Under this line sits a listing. Repeat exactly and only its lines from the one holding "align-items: center ->" through the one holding "html: <div> <div>"; skip pictures.

------------------------

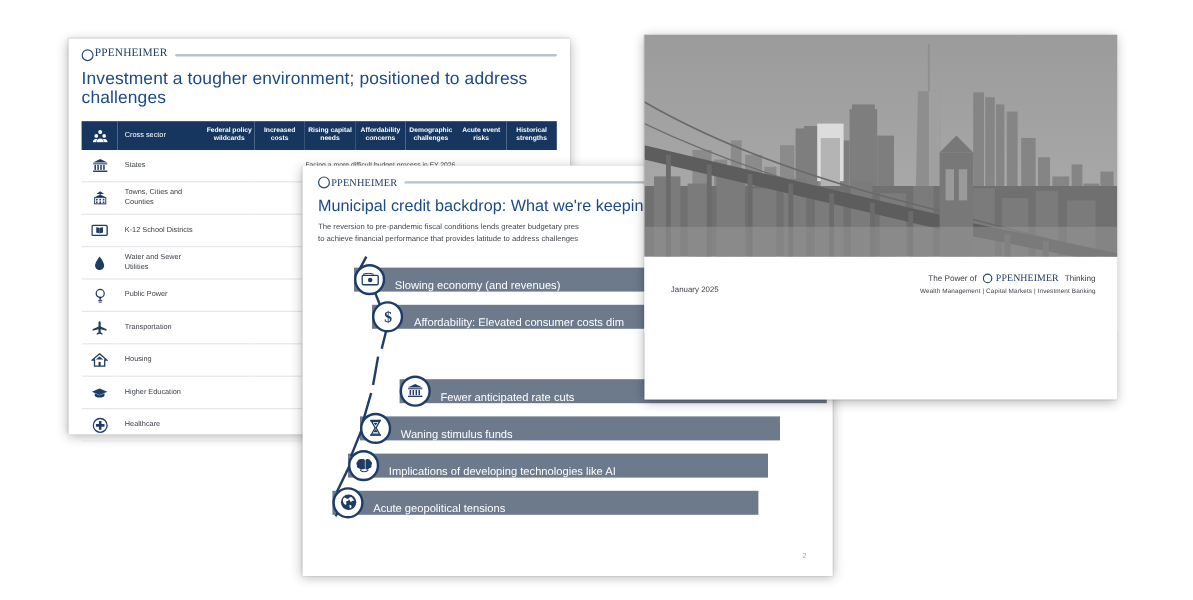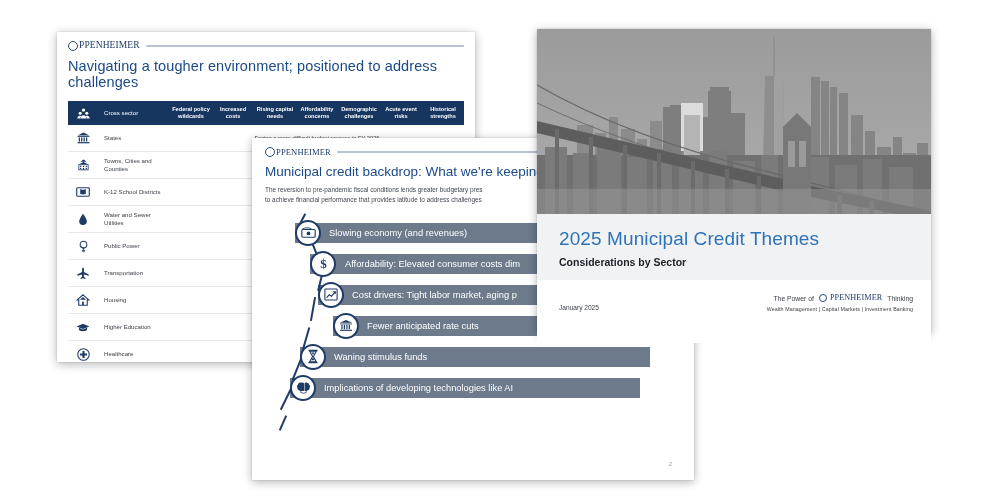"Navigating a tougher environment;" h1.s1-title { text: Navigating -> Investment }
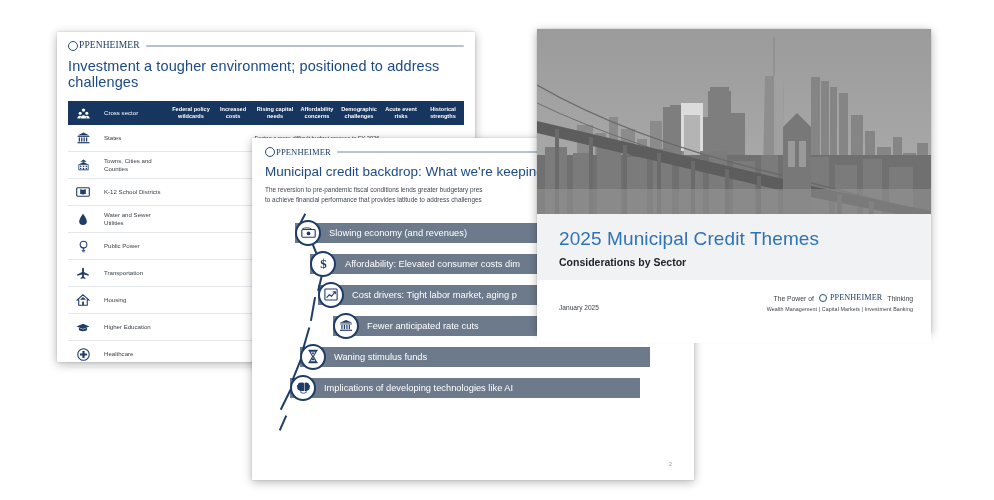"Slowing economy (and revenues)" .bar { align-items: center -> flex-end }
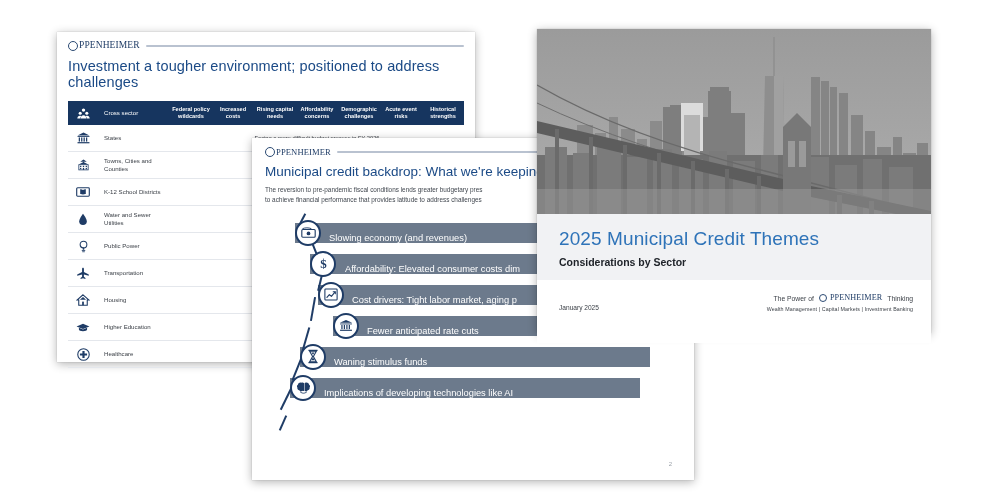"2025 Municipal Credit Themes" div.title-band { html: <div> <h1>2025 Municipal Credit Themes</h1> <h2>Considerations by Sector</h2> </div> -> none }
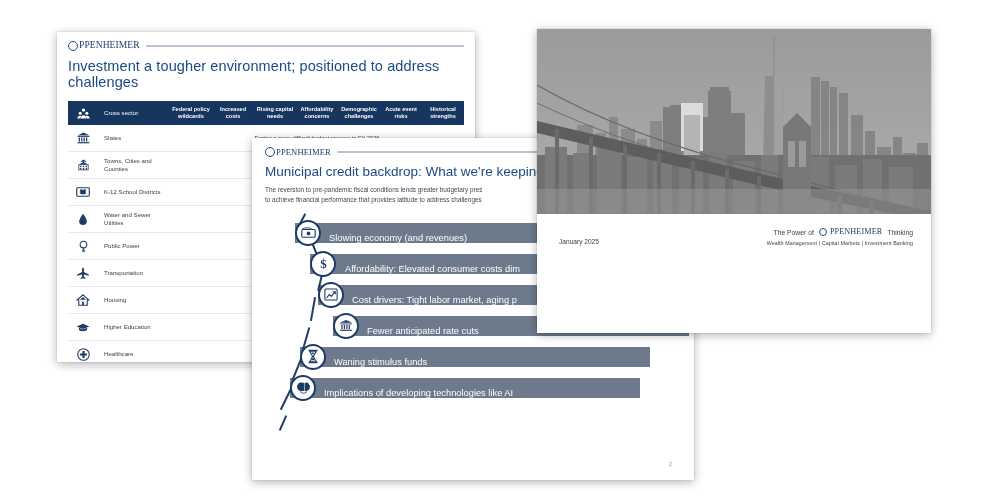"Cost drivers: Tight labor market," div.chain-row { html: <div> <div> <svg> <rect></rect> <path></path> <path></path> </svg> </div> <div> <span>Cost drivers: Tight labor market, aging p</span> </div> </div> -> none }
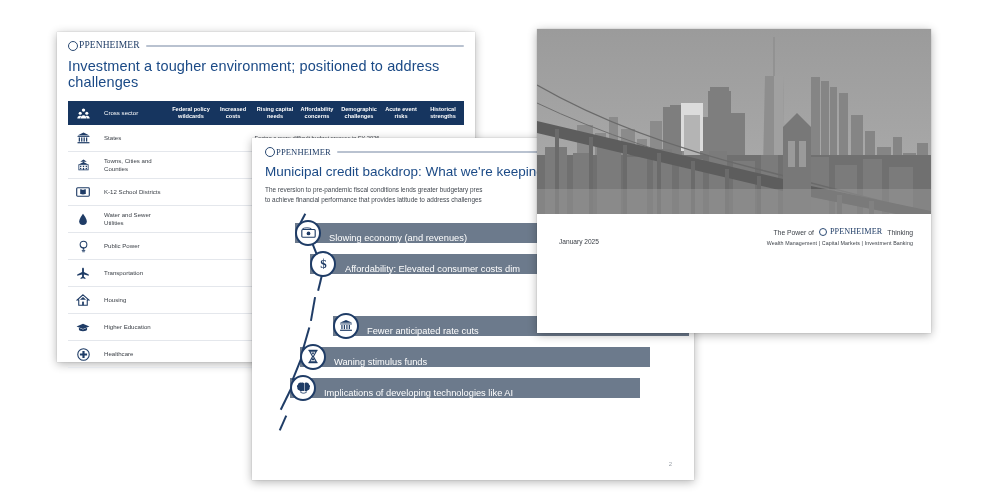"Acute geopolitical tensions" div.chain-row { html: none -> <div> <div> <svg> <circle></circle> <path></path> <path></path> <path></path> </svg> </div> <div> <span>Acute geopolitical tensions</span> </div> </div> }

------------------------

ANSWER TO THIS TASK:
"Slowing economy (and revenues)" .bar { align-items: center -> flex-end }
"2025 Municipal Credit Themes" div.title-band { html: <div> <h1>2025 Municipal Credit Themes</h1> <h2>Considerations by Sector</h2> </div> -> none }
"Cost drivers: Tight labor market," div.chain-row { html: <div> <div> <svg> <rect></rect> <path></path> <path></path> </svg> </div> <div> <span>Cost drivers: Tight labor market, aging p</span> </div> </div> -> none }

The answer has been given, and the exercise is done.